歌手や役者にとって実践的なのがよいのは、当然のことです。ですから、ここでも今、ステージや行っている曲やせりふをそのまま使うことはよくあります。その録音で評価したり、直すところを指導することもあります。トレーナーが手本を見せ、それをまねさせる、こういうのも行っています。
しかし、実践と基礎の結びつきから、その基礎を学び、身につけることの必要性を伝えています。そのために実践から入っているということです。
つまり、なぜ、実践できていないのか、そこで指導しても直せる要素があったのに、なぜ直らなかったのか、直しても直らなかったのか、ということです。 それは結論からいうと、基礎の力がないからです。
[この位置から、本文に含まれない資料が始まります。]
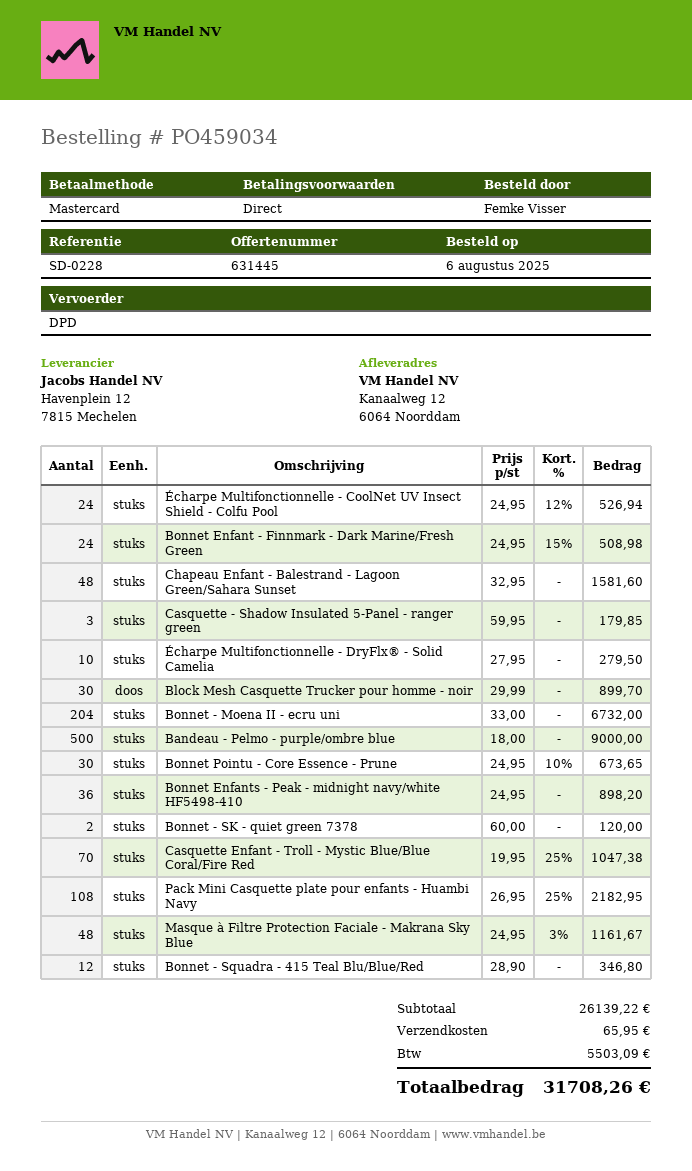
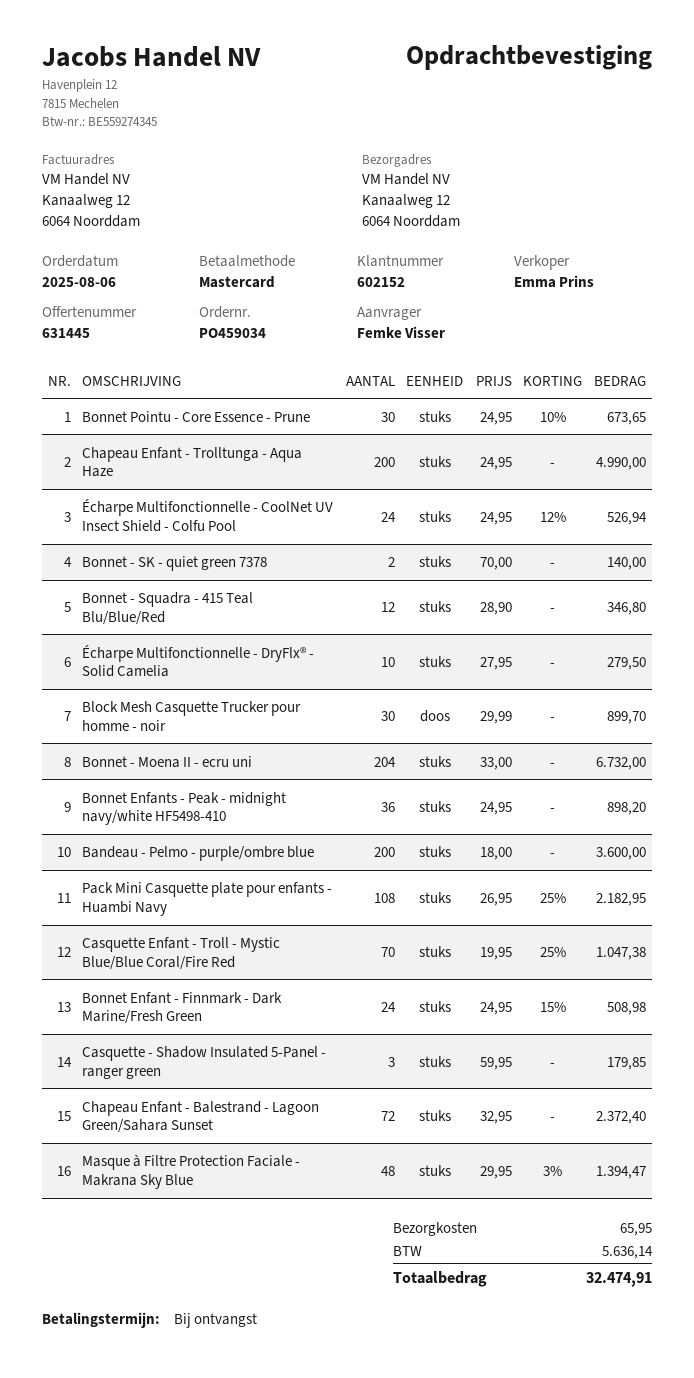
Chapeau Enfant - Balestrand - Lagoon Green/Sahara Sunset: 48 x 32.95 = 1581.60 -> 72 x 32.95 = 2372.40
Bandeau - Pelmo - purple/ombre blue: 500 x 18.00 = 9000.00 -> 200 x 18.00 = 3600.00
Bonnet - SK - quiet green 7378: 2 x 60.00 = 120.00 -> 2 x 70.00 = 140.00
Masque à Filtre Protection Faciale - Makrana Sky Blue: 48 x 24.95 - 3% = 1161.67 -> 48 x 29.95 - 3% = 1394.47
Chapeau Enfant - Trolltunga - Aqua Haze: none -> 200 x 24.95 = 4990.00
tax: 5503.09 -> 5636.14
total: 31708.26 -> 32474.91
基礎をつける必要があるのです。
もちろん、短期で実践だけでよいとか、ステージ対応だけでよいと言う人には、それでよいと思っています。 その人の求めるところに対応するのが、トレーナーの仕事でもあるからです。しかし、ここは研究所であり、アーティストのいる場ですから、それ以上のものをバックボーンとして用意しています。求めるものを与えるだけなら、こんな説明はいりません。
基礎がないというよりも、基礎が足らないのです。足りないというと3年、5年、10年と足らないのですから、その人の求められる表現、つまり、応用に対して最低限、そこに足りないところまで力を付けるのが、私のいう実践的ということです。本当は余るほどの力をつけないと表現は自由になりません。一生、トレーニングも変化し続けるというのが、本来のあり様なのです。